The oil tanker S-Trust was docked at the Genesis Port Allen Terminal on 13 November 2022 when a fire started on the bridge. The fire was caused by one of the cells in a lithium-ion battery for an ultra-high-frequency handheld radio exploding. The batteries and chargers for the handheld radios were located on the communications table on the bridge. The vessel’s crew extinguished the fire. The S-Trust’s navigation, communication and alarm systems were damaged beyond use. No injuries were reported.

Figure 1 are a series of photos taken from the bridge closed-circuit camera showing (1) a second explosion occurs, (2) an object is propelled on fire into the air (circled), and (3) the object, still on fire, landing on the floor (Source: Stalwart Management Ltd).

Lithium-ion battery cell explosions are typically caused by a thermal runaway, a chemical reaction that can cause the cell to ignite and explode. A lithium-ion battery cell can spontaneously experience a thermal runaway if damaged, shorted, overheated, defective or overcharged.

The NTSB said crews can help to prevent thermal runaways and ensuing fires by:

- Following manufacturers’ instructions for the care and maintenance of lithium-ion batteries;
- Properly disposing of damaged batteries;
- Avoiding unsupervised charging; and
- Keeping batteries and chargers away from heat sources and flammable materials.

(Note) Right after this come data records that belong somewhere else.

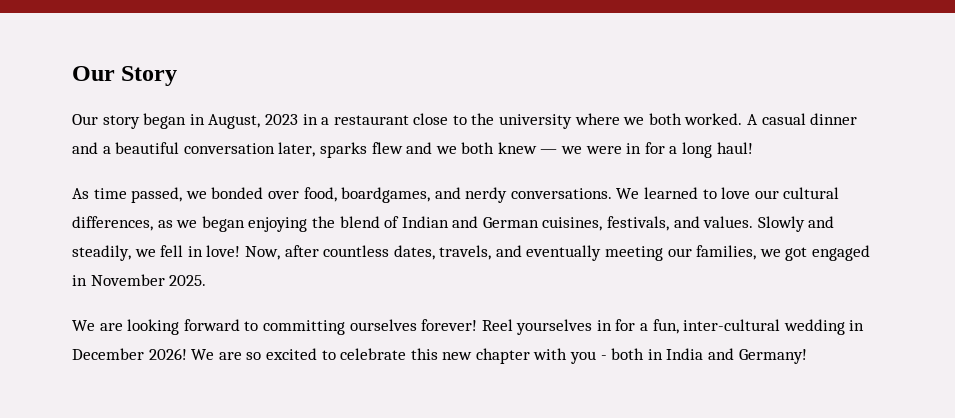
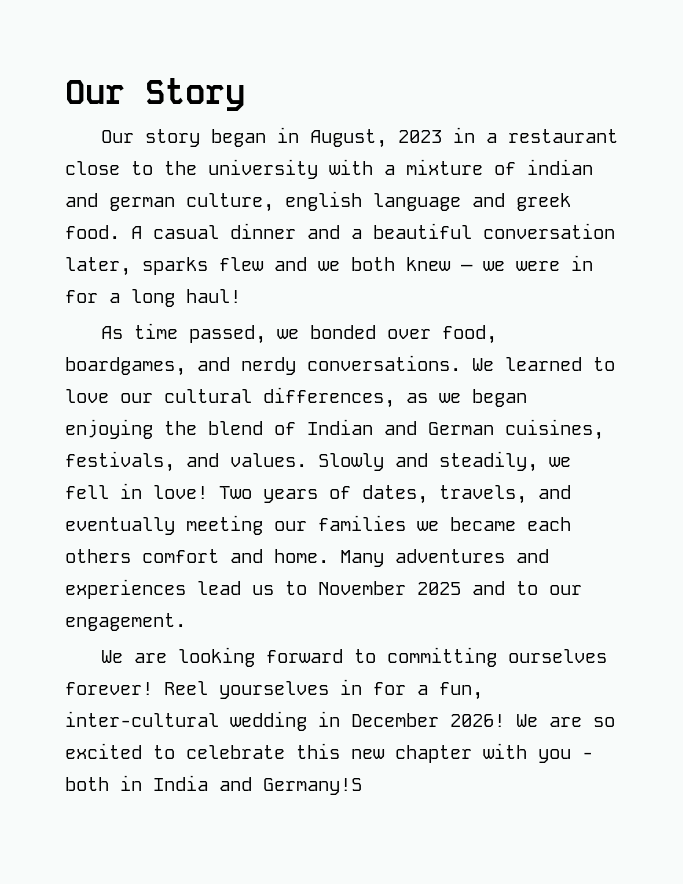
- Our story began in August, 2023 in a restaurant close to the university where we both worked.
+ Our story began in August, 2023 in a restaurant close to the university with a mixture of indian and german culture, english language and greek food.
- Now, after countless dates, travels, and eventually meeting our families, we got engaged in November 2025.
+ Two years of dates, travels, and eventually meeting our families we became each others comfort and home. Many adventures and experiences lead us to November 2025 and to our engagement.
- We are so excited to celebrate this new chapter with you - both in India and Germany!
+ We are so excited to celebrate this new chapter with you - both in India and Germany!S

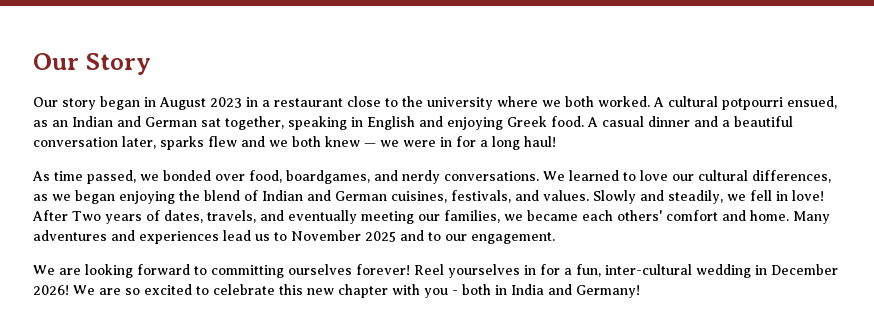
- Our story began in August, 2023 in a restaurant close to the university with a mixture of indian and german culture, english language and greek food.
+ Our story began in August 2023 in a restaurant close to the university where we both worked. A cultural potpourri ensued, as an Indian and German sat together, speaking in English and enjoying Greek food.
- Two years of dates, travels, and eventually meeting our families we became each others comfort and home.
+ After Two years of dates, travels, and eventually meeting our families, we became each others' comfort and home.
- We are so excited to celebrate this new chapter with you - both in India and Germany!S
+ We are so excited to celebrate this new chapter with you - both in India and Germany!

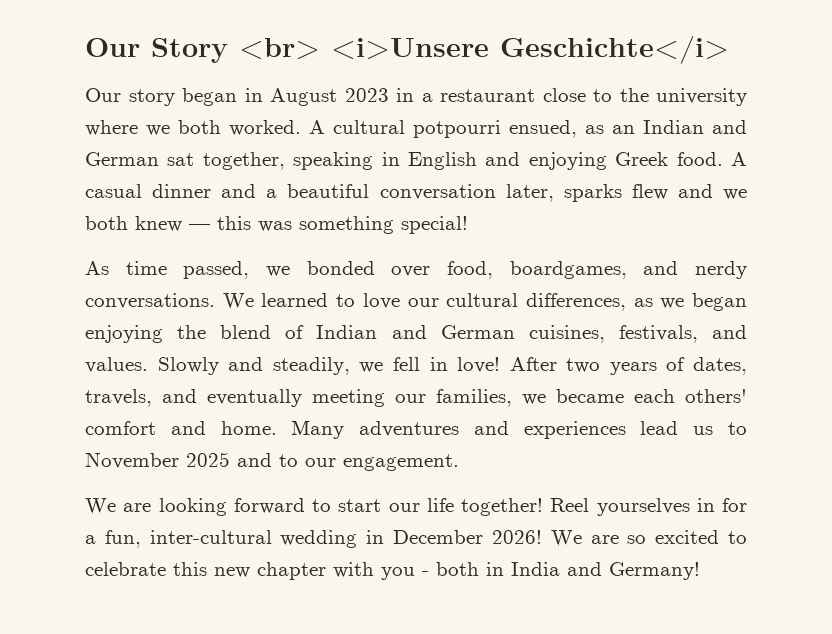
- Our Story
+ Our Story <br> <i>Unsere Geschichte</i>
- A casual dinner and a beautiful conversation later, sparks flew and we both knew — we were in for a long haul!
+ A casual dinner and a beautiful conversation later, sparks flew and we both knew — this was something special!
- After Two years of dates, travels, and eventually meeting our families, we became each others' comfort and home.
+ After two years of dates, travels, and eventually meeting our families, we became each others' comfort and home.
- We are looking forward to committing ourselves forever!
+ We are looking forward to start our life together!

“Companies should ensure that lithium-ion batteries and devices that use lithium-ion battery packs are certified by Underwriters Laboratory or another recognized organization,” the NTSB’s report says.

If a lithium-ion battery fire occurs, crews can attempt to extinguish the fire with water, foam, CO2, or other dry chemical or powdered agents designed for use on Class A (combustible) fires. If the battery fire cannot be extinguished, personnel should attempt to allow the pack to burn in a controlled manner, including by watching for nearby cells that may also experience thermal runaway and extinguishing other combustibles that may catch on fire.